TASK TO COMPLETE: Having located "cursor: pointer;", write out its line and the remaining lines of the material exactly, the last one included, but not the pictures.

DATA TO EXAMINE:
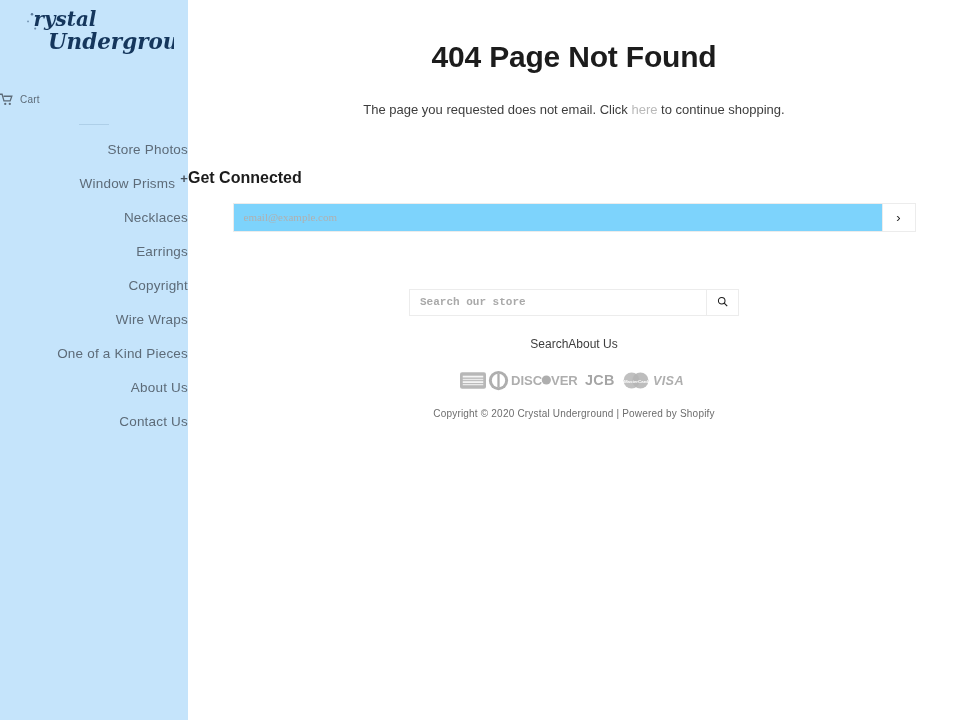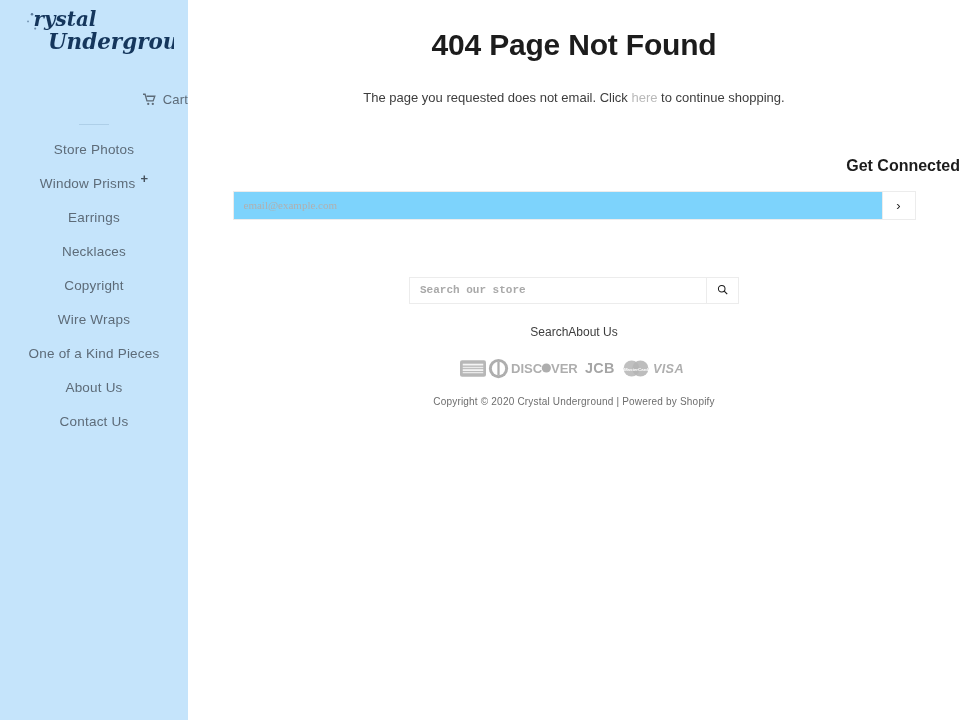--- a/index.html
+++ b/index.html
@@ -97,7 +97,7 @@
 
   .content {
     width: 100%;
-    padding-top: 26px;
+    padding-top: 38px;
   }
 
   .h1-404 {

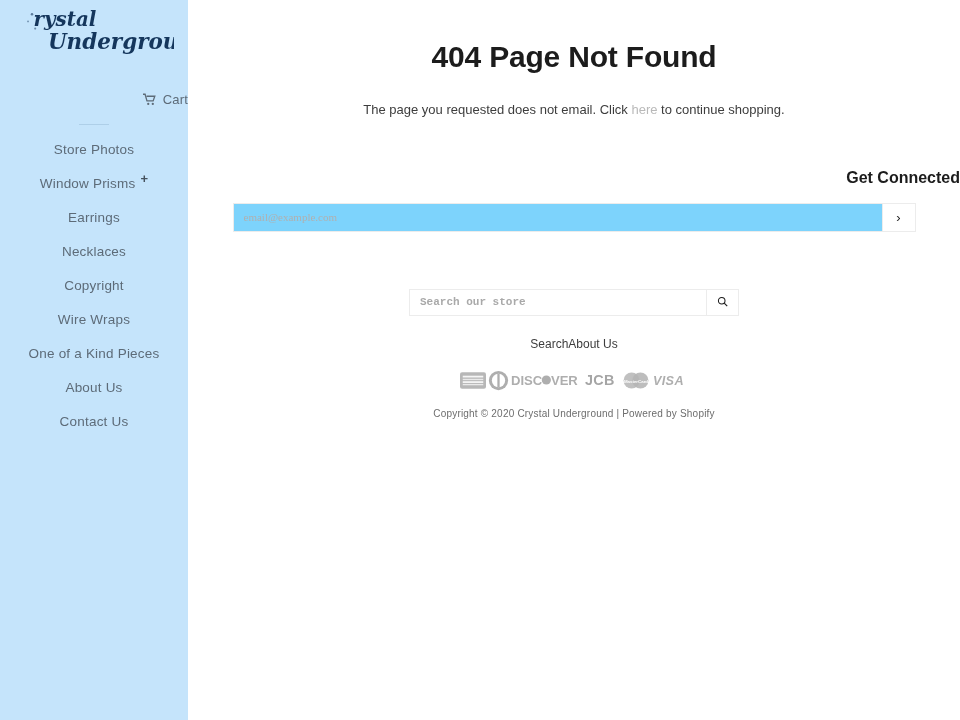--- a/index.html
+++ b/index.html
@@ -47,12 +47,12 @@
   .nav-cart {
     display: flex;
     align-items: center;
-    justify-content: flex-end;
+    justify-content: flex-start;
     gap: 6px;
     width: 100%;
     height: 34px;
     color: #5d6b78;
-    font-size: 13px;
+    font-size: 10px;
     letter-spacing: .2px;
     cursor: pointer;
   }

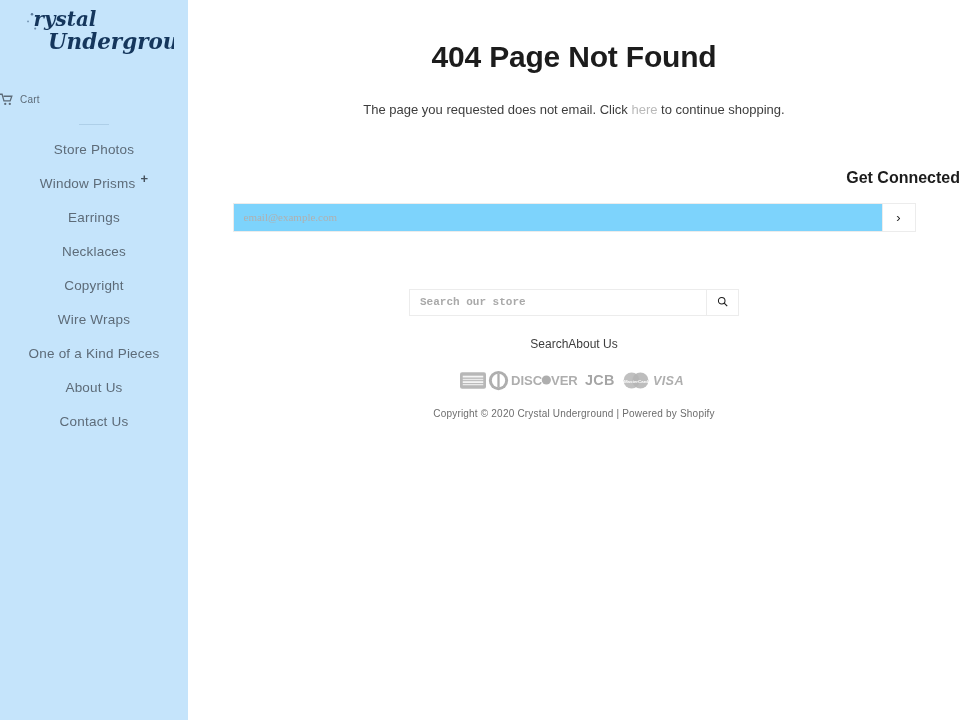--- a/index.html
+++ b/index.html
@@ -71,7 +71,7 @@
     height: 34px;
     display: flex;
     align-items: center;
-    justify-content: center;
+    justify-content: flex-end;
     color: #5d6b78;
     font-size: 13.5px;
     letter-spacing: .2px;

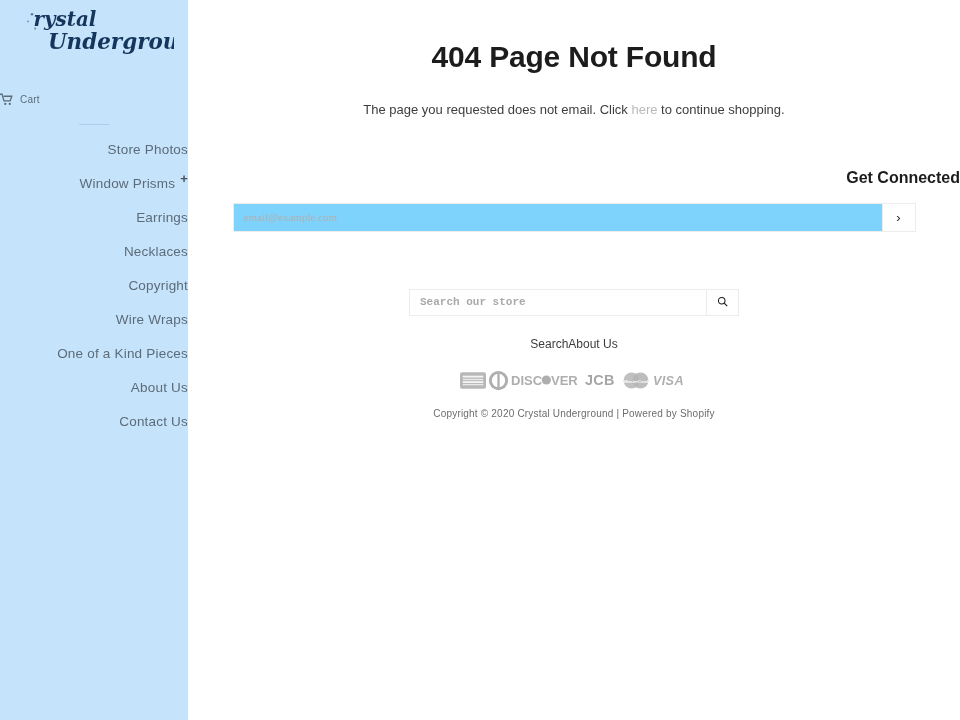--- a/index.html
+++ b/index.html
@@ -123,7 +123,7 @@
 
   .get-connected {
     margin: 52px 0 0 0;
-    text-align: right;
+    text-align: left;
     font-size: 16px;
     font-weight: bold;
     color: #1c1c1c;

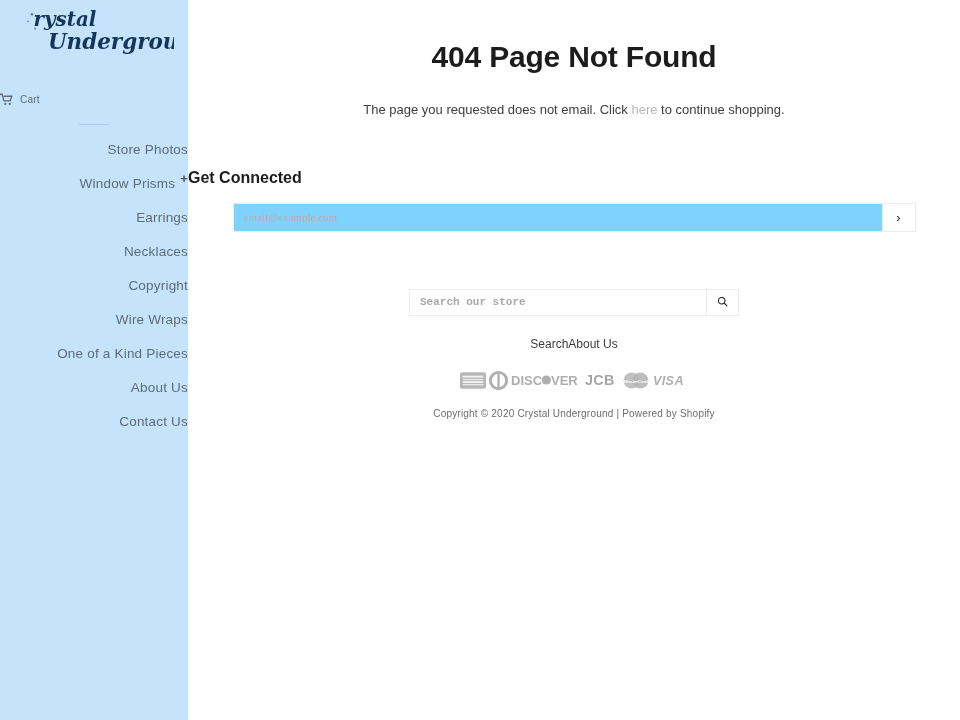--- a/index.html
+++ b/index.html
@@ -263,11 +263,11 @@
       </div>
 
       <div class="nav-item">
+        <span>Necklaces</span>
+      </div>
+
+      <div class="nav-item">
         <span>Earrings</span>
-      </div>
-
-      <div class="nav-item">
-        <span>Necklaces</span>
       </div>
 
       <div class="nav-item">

WRITTEN ANSWER:
     cursor: pointer;
   }

--- a/index.html
+++ b/index.html
@@ -71,7 +71,7 @@
     height: 34px;
     display: flex;
     align-items: center;
-    justify-content: center;
+    justify-content: flex-end;
     color: #5d6b78;
     font-size: 13.5px;
     letter-spacing: .2px;

--- a/index.html
+++ b/index.html
@@ -123,7 +123,7 @@
 
   .get-connected {
     margin: 52px 0 0 0;
-    text-align: right;
+    text-align: left;
     font-size: 16px;
     font-weight: bold;
     color: #1c1c1c;

--- a/index.html
+++ b/index.html
@@ -263,11 +263,11 @@
       </div>
 
       <div class="nav-item">
+        <span>Necklaces</span>
+      </div>
+
+      <div class="nav-item">
         <span>Earrings</span>
-      </div>
-
-      <div class="nav-item">
-        <span>Necklaces</span>
       </div>
 
       <div class="nav-item">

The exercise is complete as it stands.